Itemized modification records

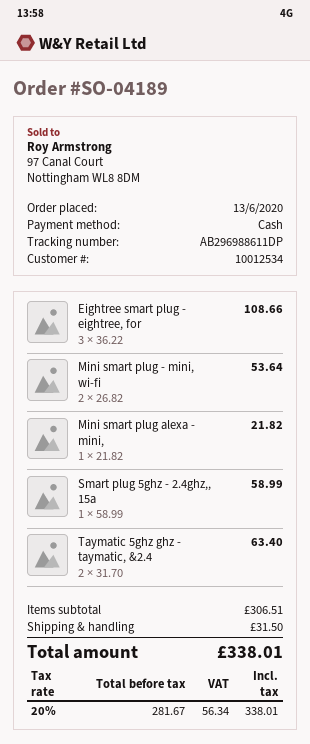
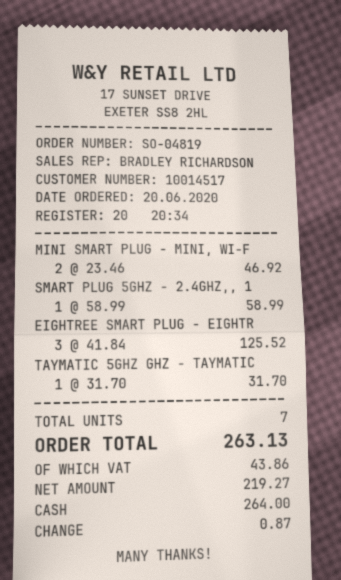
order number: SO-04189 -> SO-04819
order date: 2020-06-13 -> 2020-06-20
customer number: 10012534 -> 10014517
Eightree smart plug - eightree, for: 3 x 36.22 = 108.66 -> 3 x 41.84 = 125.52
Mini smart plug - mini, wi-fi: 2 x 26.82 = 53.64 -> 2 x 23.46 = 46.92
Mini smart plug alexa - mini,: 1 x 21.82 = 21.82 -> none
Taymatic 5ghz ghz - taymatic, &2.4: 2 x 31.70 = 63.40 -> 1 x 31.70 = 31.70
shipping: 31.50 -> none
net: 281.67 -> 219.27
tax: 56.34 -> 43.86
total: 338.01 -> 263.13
...
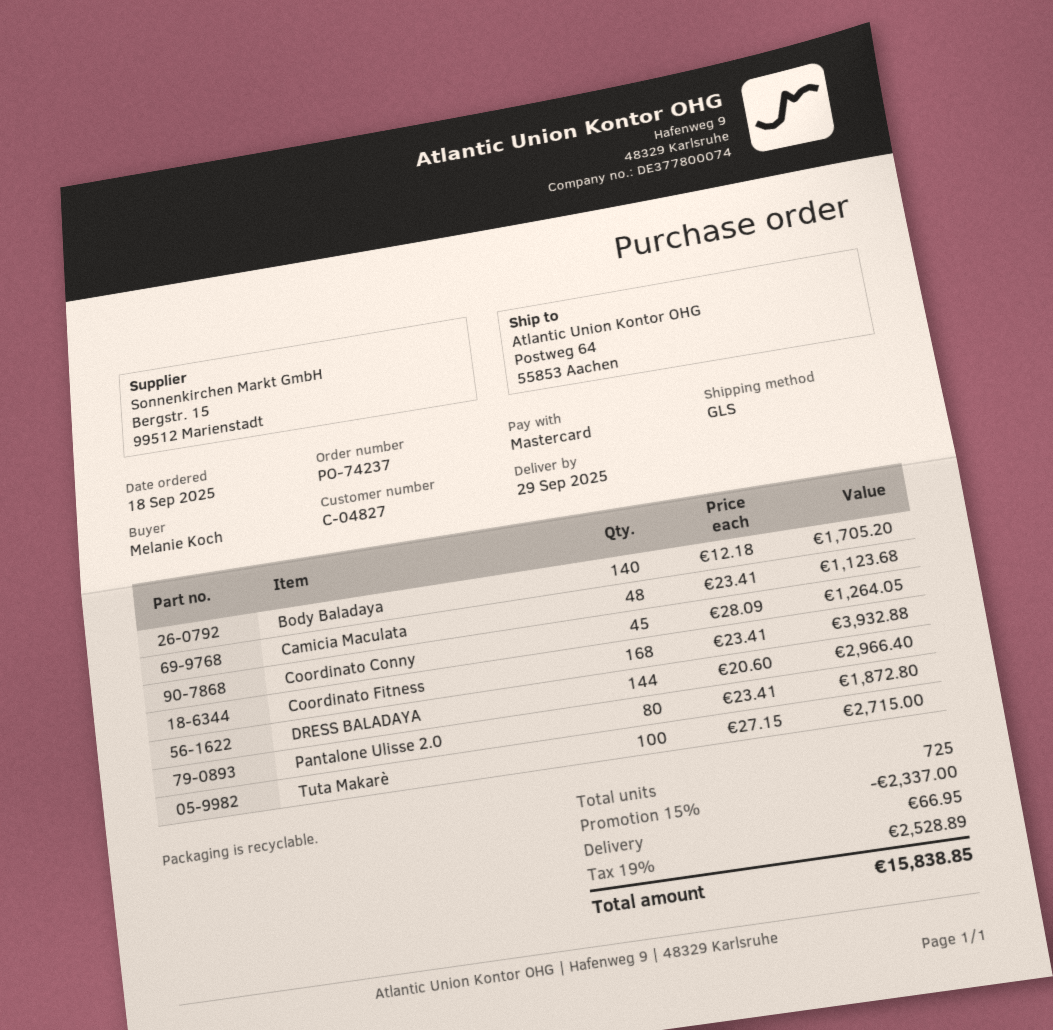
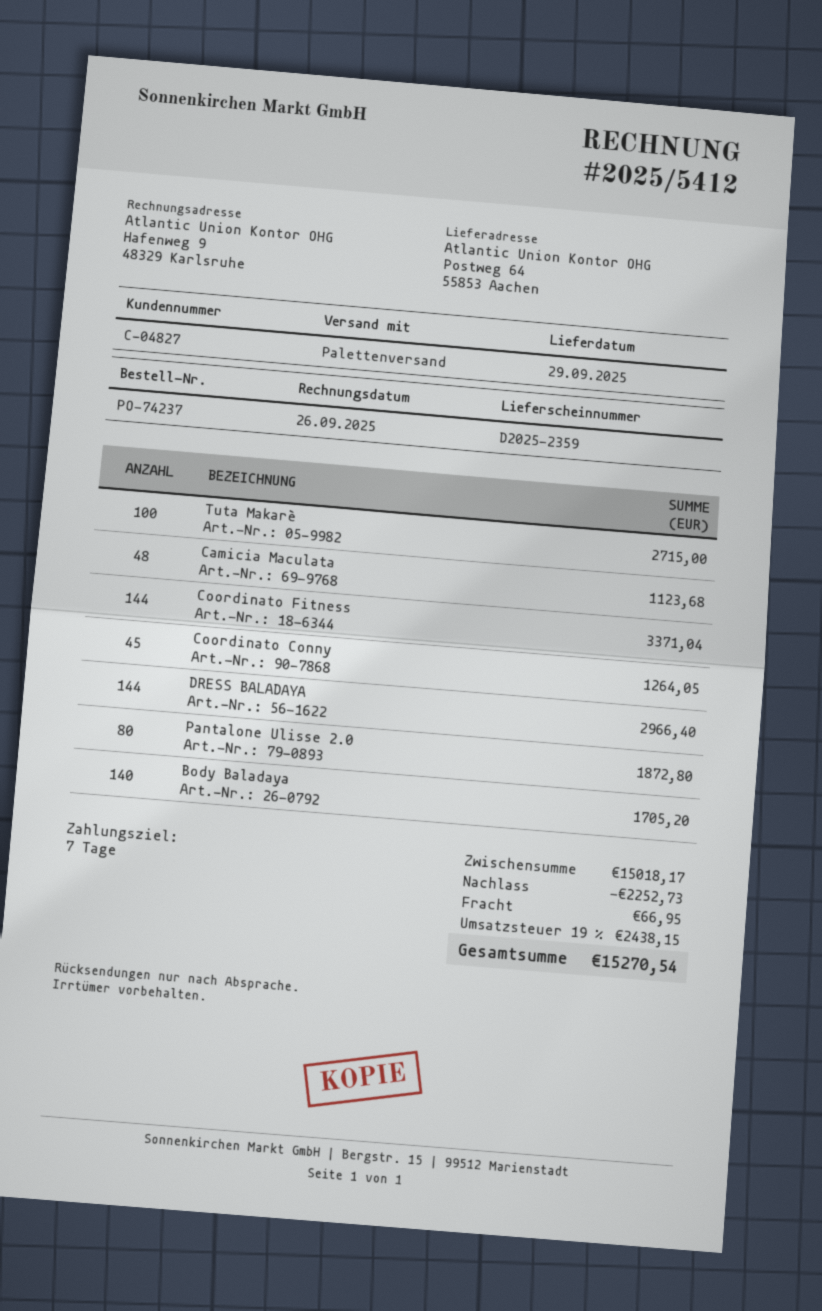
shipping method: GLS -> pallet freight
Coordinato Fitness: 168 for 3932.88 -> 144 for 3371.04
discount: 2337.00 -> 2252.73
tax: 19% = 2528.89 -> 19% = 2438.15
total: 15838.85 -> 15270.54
--
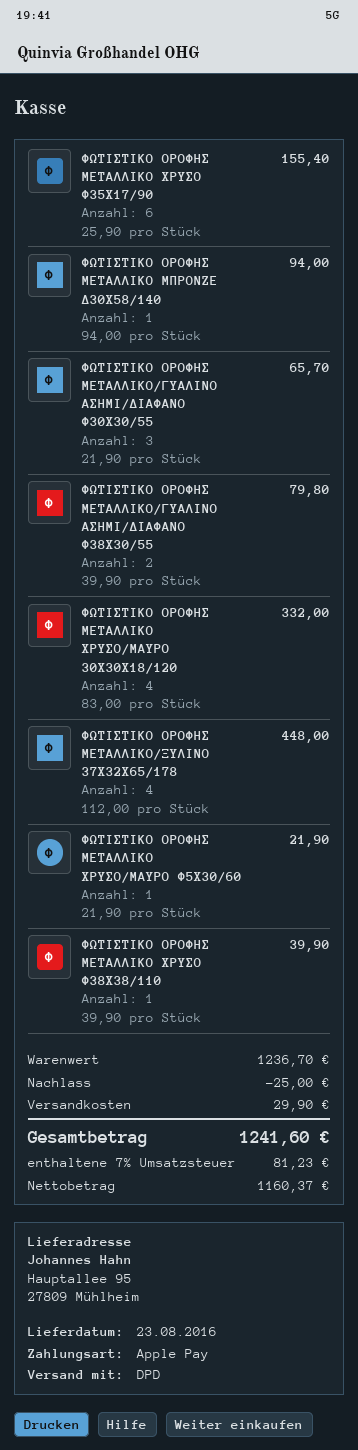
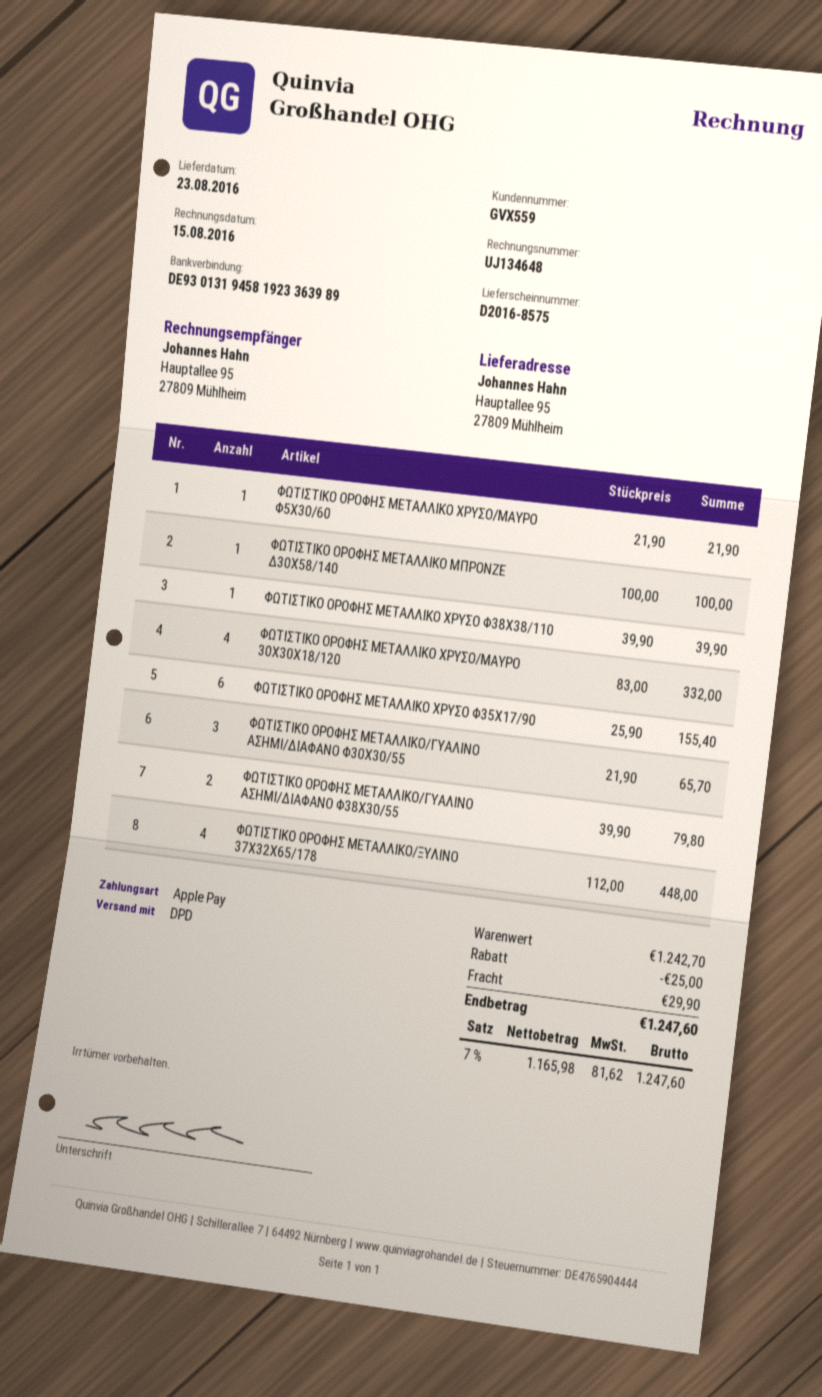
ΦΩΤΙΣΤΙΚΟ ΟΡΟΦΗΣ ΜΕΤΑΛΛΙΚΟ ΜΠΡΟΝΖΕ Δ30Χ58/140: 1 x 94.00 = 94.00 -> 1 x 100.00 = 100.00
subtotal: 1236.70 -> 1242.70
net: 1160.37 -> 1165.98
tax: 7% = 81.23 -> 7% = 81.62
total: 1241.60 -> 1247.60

**Brief**.
An exact copy of the lines above between the line holding "order number: SO-04189 -> SO-04819" and the line holding "Mini smart plug alexa", inclusive, is the whole answer.

**Your solution**.
order number: SO-04189 -> SO-04819
order date: 2020-06-13 -> 2020-06-20
customer number: 10012534 -> 10014517
Eightree smart plug - eightree, for: 3 x 36.22 = 108.66 -> 3 x 41.84 = 125.52
Mini smart plug - mini, wi-fi: 2 x 26.82 = 53.64 -> 2 x 23.46 = 46.92
Mini smart plug alexa - mini,: 1 x 21.82 = 21.82 -> none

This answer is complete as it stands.